En el valle mexicano de San Quintín los campesinos luchan por sobrevivir

María y Cresencio emigraron de chicos al valle mexicano de San Quintín creyendo que huían de la pobreza. Con siete años empezaron a trabajar en estos campos semidesérticos donde crecieron, se enamoraron y se rompen la espalda por un salario miserable para sus hijos.
Ella originaria de Michoacán (oeste) y él de la sierra de Guerrero (sur), este matrimonio forjado en esta zona agrícola del estado de Baja California (noroeste) comparte edad, 35 años, orígenes humildes e indígenas y una educación alejada de las escuelas.
Son parte de los dos millones de jornaleros censados en México y reflejo de este país de contrastes: la segunda economía de América Latina, donde más de la mitad de la población vive en la pobreza y unos 5 de sus 118 millones de habitantes son analfabetos, una situación que se extiende al 70% de la población indígena.
«Aquí somos como unos animales, pues no sabemos nada. Hablar sí sé pero escribir y todo, no. Más que animales somos como unos burros», dice extenuada María, a la que apenas se le ven los ojos porque protege su rostro del sol y el polvo con pañuelos y una gorra.
Cresencio, de hecho, compara el trabajo de jornalero con el de un animal: todo el día agachados, trabajando a veces sin descanso hasta 14 horas y todo por un salario irrisorio que apenas les alcanza para comer.
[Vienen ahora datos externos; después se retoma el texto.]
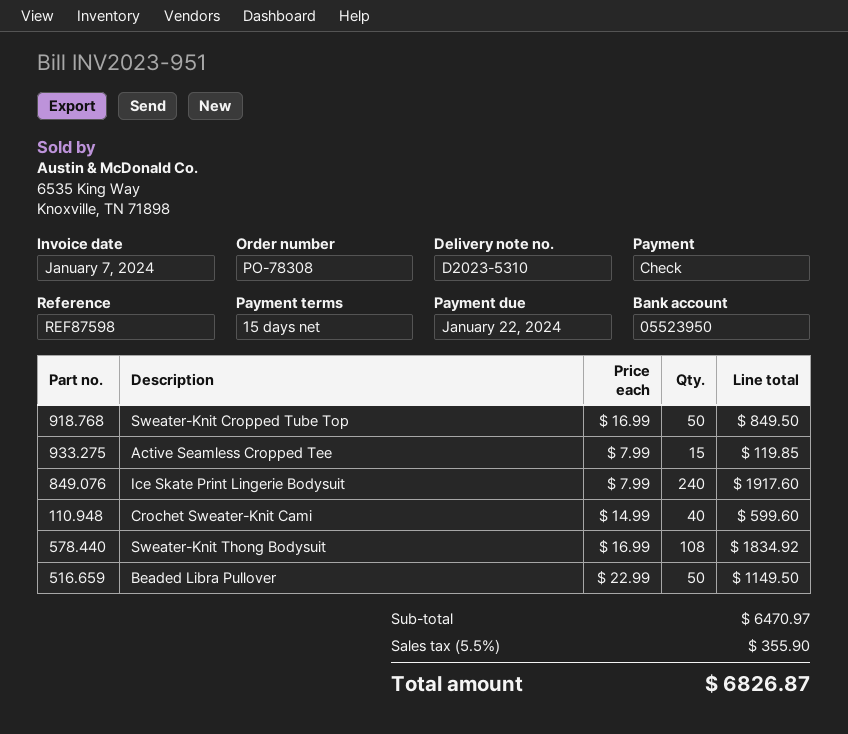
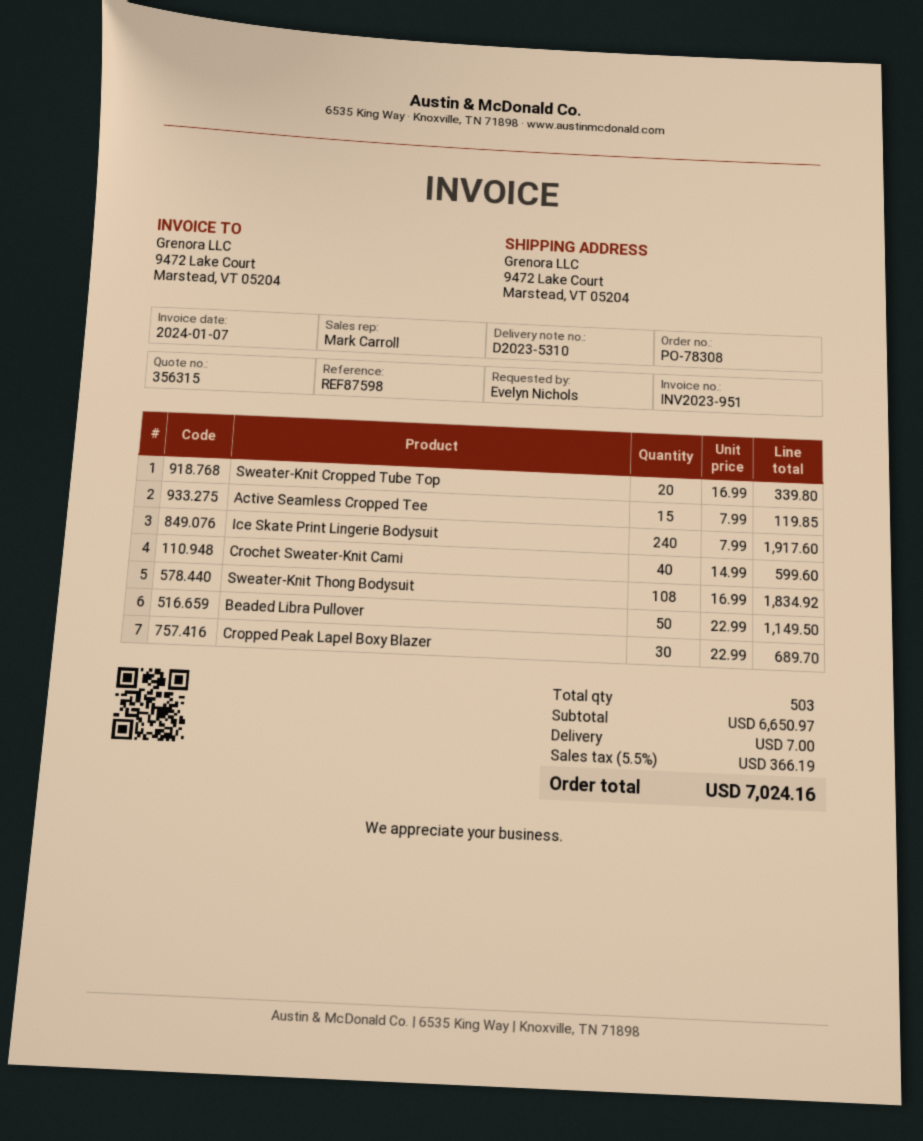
Sweater-Knit Cropped Tube Top: 50 x 16.99 = 849.50 -> 20 x 16.99 = 339.80
Cropped Peak Lapel Boxy Blazer: none -> 30 x 22.99 = 689.70
subtotal: 6470.97 -> 6650.97
shipping: none -> 7.00
tax: 5.5% = 355.90 -> 5.5% = 366.19
total: 6826.87 -> 7024.16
– Los ingresos no alcanzan –
En la jornada en la que hablaron con la AFP, por ejemplo, sólo ganaron 32 pesos (2 dólares) porque casi no había fresas maduras en el campo.
«No nos alcanza, pero ¿qué le vamos a hacer, verdad? Trabajas para medio comer, el chiste es que por lo menos no te vas a morir», dice con gesto serio Cresencio.
Pero su salario paupérrimo sí ha puesto en riesgo, en más de una ocasión, la vida de los pequeños de la casa.
Sin posibilidades de pagar una niñera, hoy que los maestros de San Quintín están de huelga, la pareja se ha visto obligada -como en otras ocasiones- a dejar solos a sus hijos de dos, cuatro y ocho años «a lo mejor arriesgando a que el gobierno se entere y me los quiera quitar», reconoce Cresencio.
«Pero yo le digo al mayor que debe de cuidar bien al bebé porque si algo le pasa, ‘pos’ voy a ir a dar a la cárcel yo. Y así le digo y, como es niño, hace caso, pues», cuenta María.
Laborando por días, sin contrato ni seguridad social, precarias condiciones sanitarias y casi siempre bajo órdenes de un productor abusivo, los jornaleros de San Quintín elevaron en marzo de forma inédita su voz contra la explotación y ahora negocian mejoras salariales con gobierno y patrones.
Hastiados, Cresencio y María también participaron en las marchas con la esperanza de que sus hijos tengan un futuro mejor.
Pero, cuando se les consulta por sus propios sueños, María es contundente: «Yo ya ni sueños tengo porque si sueño algo, pues no tengo dinero, no tengo nada».